Гляжу направо – чорный аппарат в чорной плёнке по стёклам, одно опущено чуть-чуть, щелка черна. А из щелки – дыц-тыц! «Музыка», музло, на самом-то деле, ни души, ни мелодии, один сплошной ритм. Доктор Ливингстон от такого, на пятнадцатой, поди, минуте, в водопад насмерть бы, ритуально, бросился. И я за ним. А кто-то там, внутри этой черноты, сидит ведь, весь тамтамно там сотрясается – тыц-дыц, и хорошо ему, чорному этому человеку, в чорное упаковавшемуся, чорным брызжущему, черно радостному. Ой, хололе, вайкулале самбука, фиг с им!
Гляжу налево, а там девица по белой сиденьевой коже на белой же попе елозит (с прыщиком, наверняка), лет двадцати пяти, ничего так себе. И машинка не «блямс» с поворотничком: люлечка. Всё перебрала, всё подкрасила, подвела, всё обболтала в «дебильничек» свой, от «Вирту», подружкам похвасталась, «папику» поплакалась, дружку-любовничку разок-другой хихикнула, заскучала, принялась в носике своём аккуратненьком аккуратненько так, аккуратненьким пальчиком с аккуратными накладными коготками ковырять, поковыривать. Хорошо ей. Кажется мне, что хорошо. Должно быть хорошо. Когда человеку плохо, он в носу не ковыряет, он «с ногами» в душу лезет, дерёт её, разгрызает, лупит несчастную свою, на разрыв. И никакой аккуратности.

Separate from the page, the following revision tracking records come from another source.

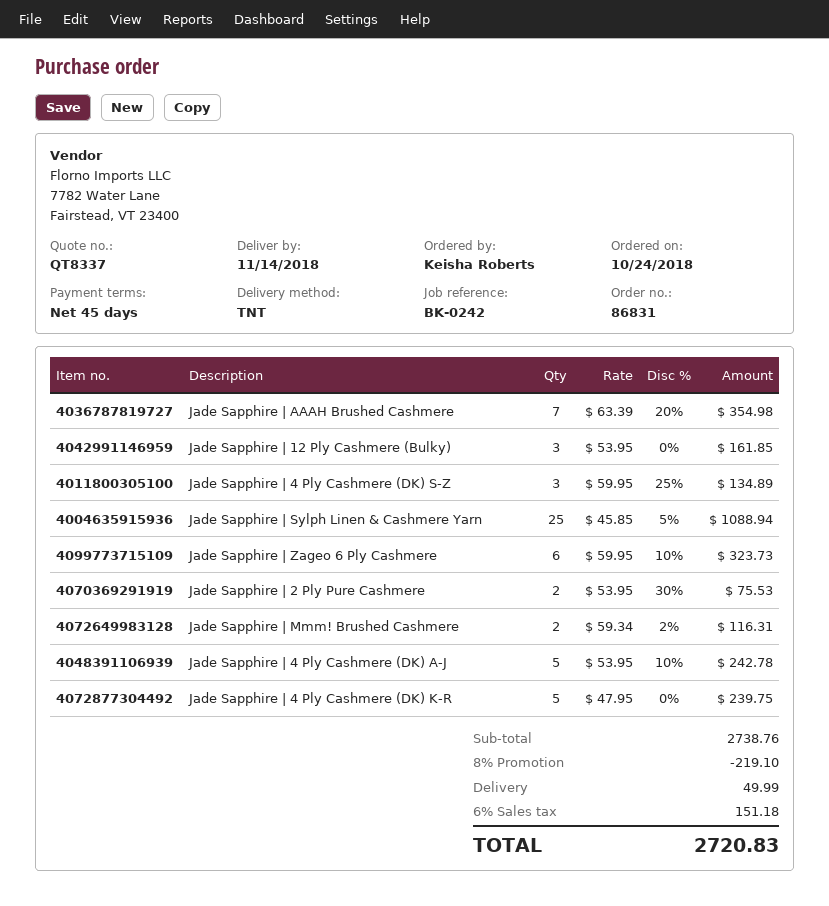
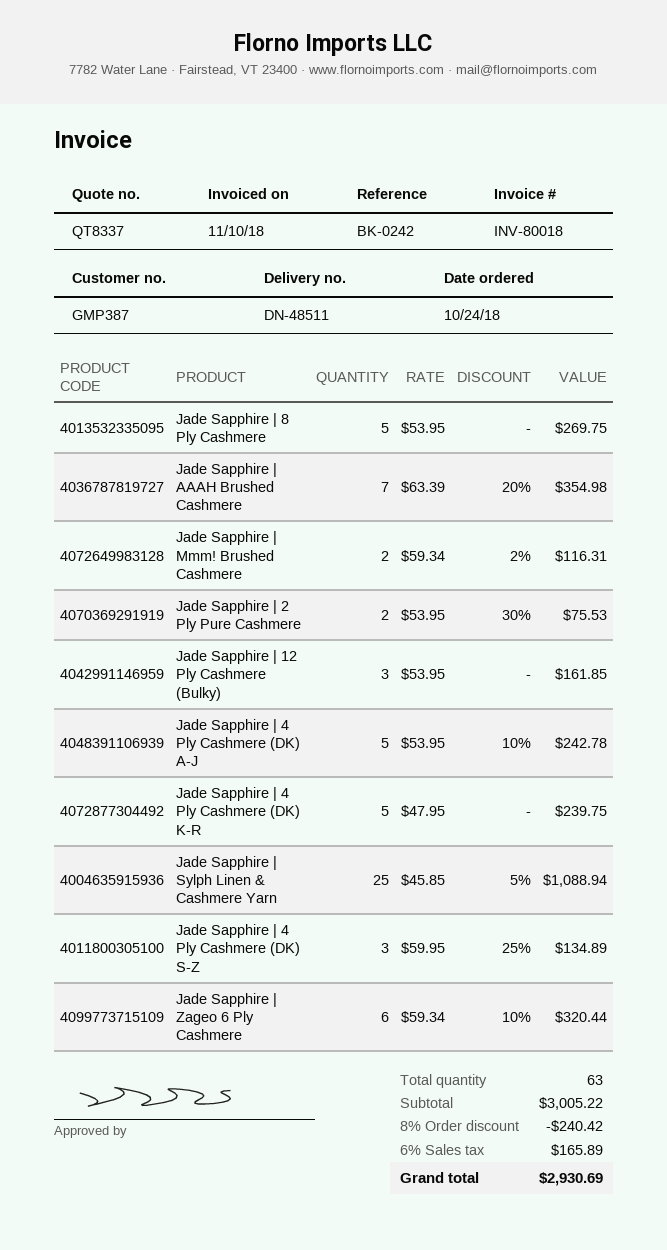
Jade Sapphire | Zageo 6 Ply Cashmere: 6 x 59.95 - 10% = 323.73 -> 6 x 59.34 - 10% = 320.44
Jade Sapphire | 8 Ply Cashmere: none -> 5 x 53.95 = 269.75
subtotal: 2738.76 -> 3005.22
discount: 8% = 219.10 -> 8% = 240.42
shipping: 49.99 -> none
tax: 6% = 151.18 -> 6% = 165.89
total: 2720.83 -> 2930.69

А «дворники» по стеклу – ширк-ширк, а светофор морг-морг, вот-вот, кажется, сдвинемся, каждый к своим хорошестям: и я, и чорный человек с чорным вакуумом в «крутой» упаковке, и аккуратная девица с аккуратным (и чистым) носиком, с пальчиками в коготках.
Пробка, бедствие, вроде, по городскому быту, а, надо же, трое в одном ряду оказались, и всем троим хорошо. Всегда бы так!